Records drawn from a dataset
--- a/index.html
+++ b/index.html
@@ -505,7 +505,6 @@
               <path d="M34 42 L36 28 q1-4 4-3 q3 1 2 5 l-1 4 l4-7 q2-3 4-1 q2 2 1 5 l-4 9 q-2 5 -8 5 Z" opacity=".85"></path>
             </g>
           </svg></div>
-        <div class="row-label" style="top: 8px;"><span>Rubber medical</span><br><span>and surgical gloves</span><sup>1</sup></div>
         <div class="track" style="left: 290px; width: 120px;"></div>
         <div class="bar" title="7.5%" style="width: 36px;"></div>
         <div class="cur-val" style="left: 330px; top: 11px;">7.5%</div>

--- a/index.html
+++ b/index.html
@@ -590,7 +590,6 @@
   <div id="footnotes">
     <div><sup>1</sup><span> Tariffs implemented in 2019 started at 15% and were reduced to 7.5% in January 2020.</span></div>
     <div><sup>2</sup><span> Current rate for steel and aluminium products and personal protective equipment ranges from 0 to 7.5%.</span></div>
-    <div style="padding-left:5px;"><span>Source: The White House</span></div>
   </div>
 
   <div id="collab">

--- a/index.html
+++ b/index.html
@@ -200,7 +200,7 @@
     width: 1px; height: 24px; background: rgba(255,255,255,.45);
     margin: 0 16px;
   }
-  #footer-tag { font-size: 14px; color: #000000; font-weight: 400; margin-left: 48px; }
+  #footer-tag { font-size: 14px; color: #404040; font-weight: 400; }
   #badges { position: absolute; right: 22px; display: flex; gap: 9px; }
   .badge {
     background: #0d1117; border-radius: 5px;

* * *

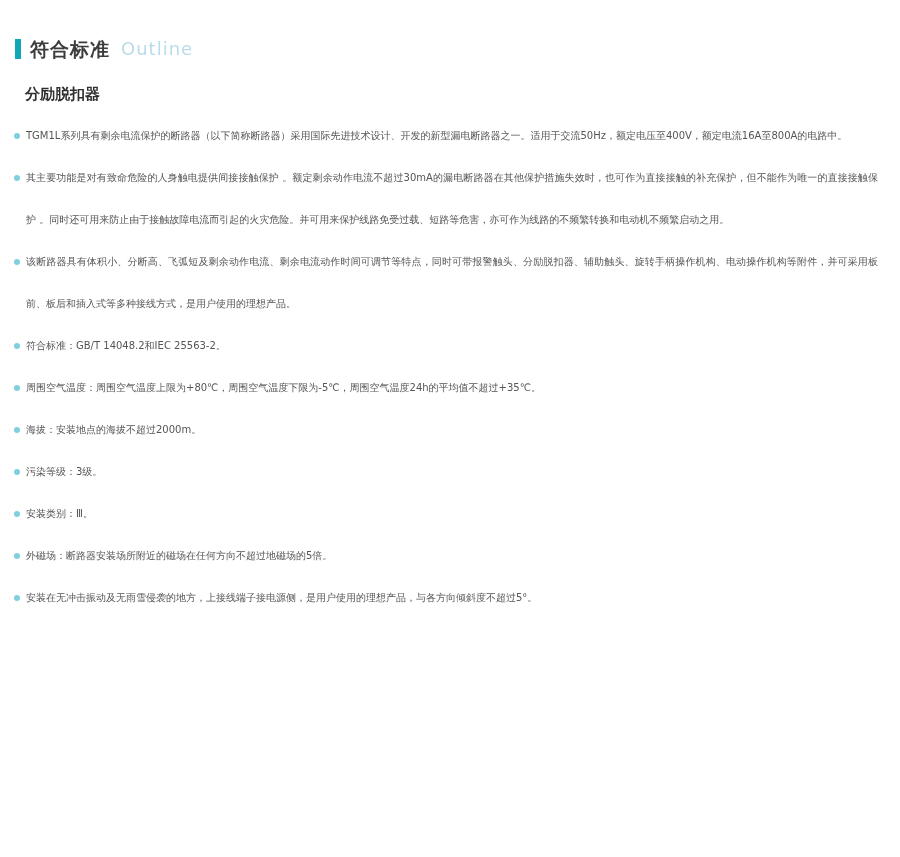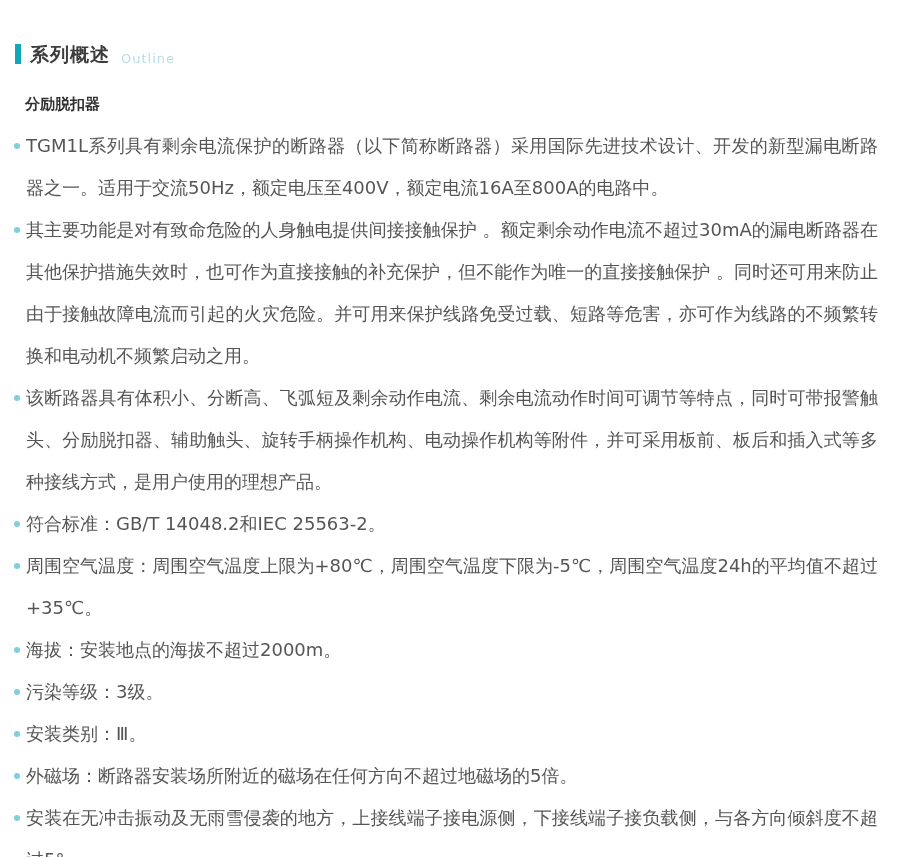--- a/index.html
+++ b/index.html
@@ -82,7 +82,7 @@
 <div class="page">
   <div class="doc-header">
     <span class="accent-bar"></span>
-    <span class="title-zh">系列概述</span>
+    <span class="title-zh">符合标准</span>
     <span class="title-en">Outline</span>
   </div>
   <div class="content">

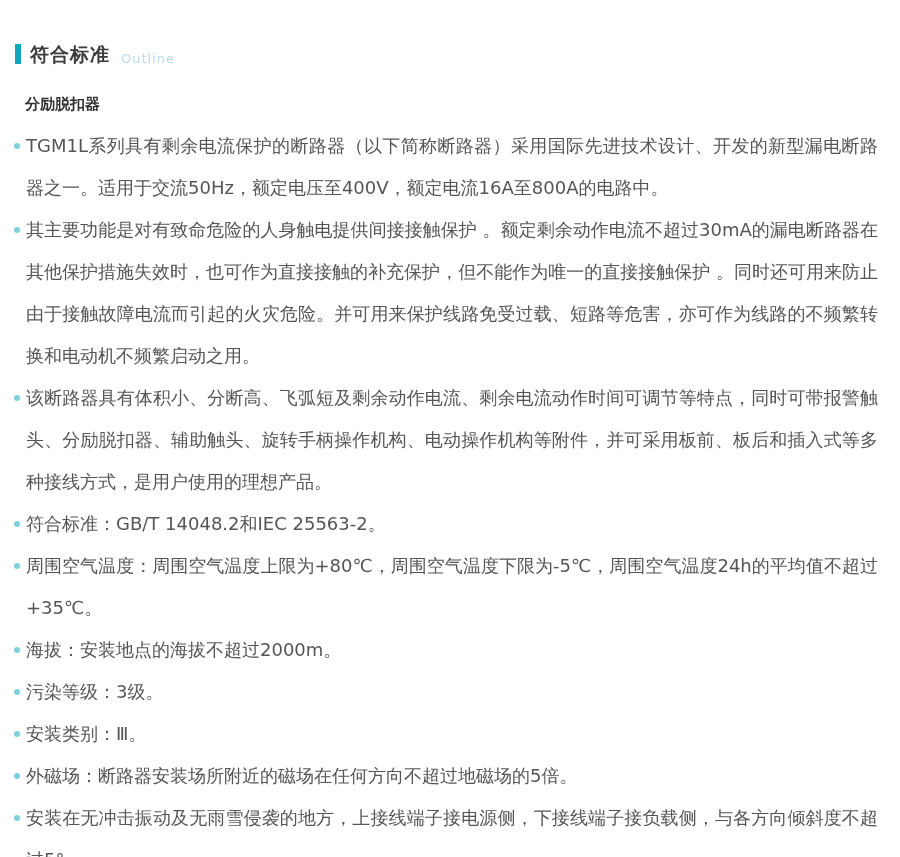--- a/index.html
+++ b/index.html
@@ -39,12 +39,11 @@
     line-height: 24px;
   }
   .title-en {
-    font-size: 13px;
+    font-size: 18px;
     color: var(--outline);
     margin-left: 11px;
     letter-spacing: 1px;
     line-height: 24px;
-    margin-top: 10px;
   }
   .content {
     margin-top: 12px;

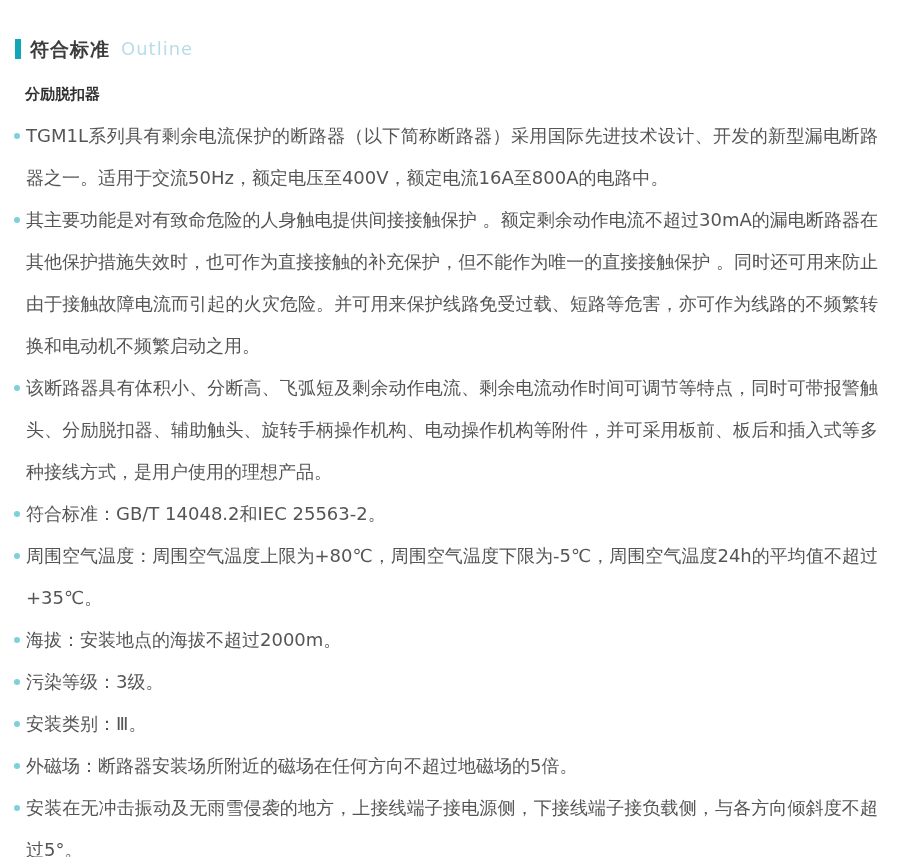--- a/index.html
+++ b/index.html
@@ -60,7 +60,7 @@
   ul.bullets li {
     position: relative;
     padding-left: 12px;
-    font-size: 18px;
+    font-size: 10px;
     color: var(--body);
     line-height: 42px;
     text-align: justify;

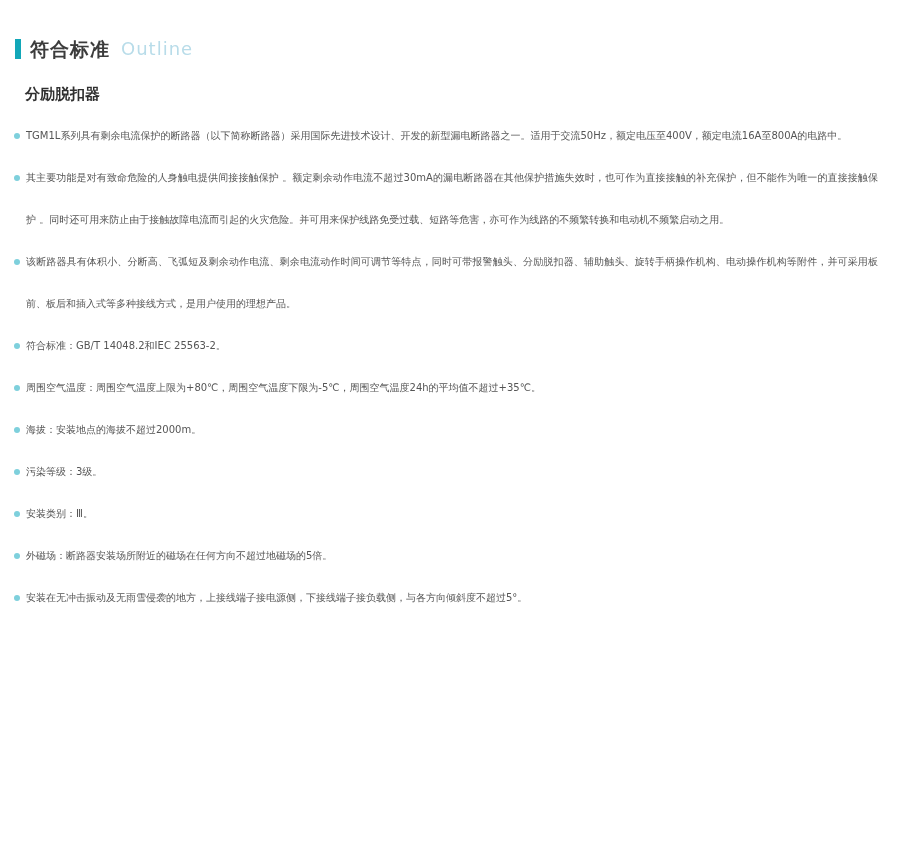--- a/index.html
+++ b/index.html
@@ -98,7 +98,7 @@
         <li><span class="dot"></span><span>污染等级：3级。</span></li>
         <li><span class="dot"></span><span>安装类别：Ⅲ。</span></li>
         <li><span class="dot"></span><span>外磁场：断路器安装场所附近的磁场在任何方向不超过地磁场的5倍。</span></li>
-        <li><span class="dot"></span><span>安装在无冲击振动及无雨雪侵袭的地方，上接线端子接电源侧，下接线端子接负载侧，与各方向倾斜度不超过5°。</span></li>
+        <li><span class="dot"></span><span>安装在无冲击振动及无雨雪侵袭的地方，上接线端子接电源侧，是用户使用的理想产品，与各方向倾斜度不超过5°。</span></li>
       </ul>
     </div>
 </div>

==

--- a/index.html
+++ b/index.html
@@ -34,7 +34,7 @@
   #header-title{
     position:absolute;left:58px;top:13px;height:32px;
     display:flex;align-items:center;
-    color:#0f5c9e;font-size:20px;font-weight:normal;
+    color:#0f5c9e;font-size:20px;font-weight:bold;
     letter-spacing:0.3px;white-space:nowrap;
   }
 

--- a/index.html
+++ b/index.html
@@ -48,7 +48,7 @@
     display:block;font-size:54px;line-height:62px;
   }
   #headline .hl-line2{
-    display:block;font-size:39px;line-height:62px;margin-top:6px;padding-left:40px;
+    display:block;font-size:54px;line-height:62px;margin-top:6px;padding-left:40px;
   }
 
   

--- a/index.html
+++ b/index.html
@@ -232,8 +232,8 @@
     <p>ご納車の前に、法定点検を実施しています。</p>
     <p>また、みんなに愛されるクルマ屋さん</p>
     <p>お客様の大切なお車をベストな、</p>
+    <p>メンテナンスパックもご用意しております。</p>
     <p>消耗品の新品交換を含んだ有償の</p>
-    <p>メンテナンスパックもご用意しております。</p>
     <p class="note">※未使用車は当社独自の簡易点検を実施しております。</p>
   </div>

▸ **PROBLEM STATEMENT**:
Which lines hold the word "footer"? Return all of them from the records above.

▸ **RESPONSE FOR THIS EXERCISE**:
-  #footer-tag { font-size: 14px; color: #000000; font-weight: 400; margin-left: 48px; }
+  #footer-tag { font-size: 14px; color: #404040; font-weight: 400; }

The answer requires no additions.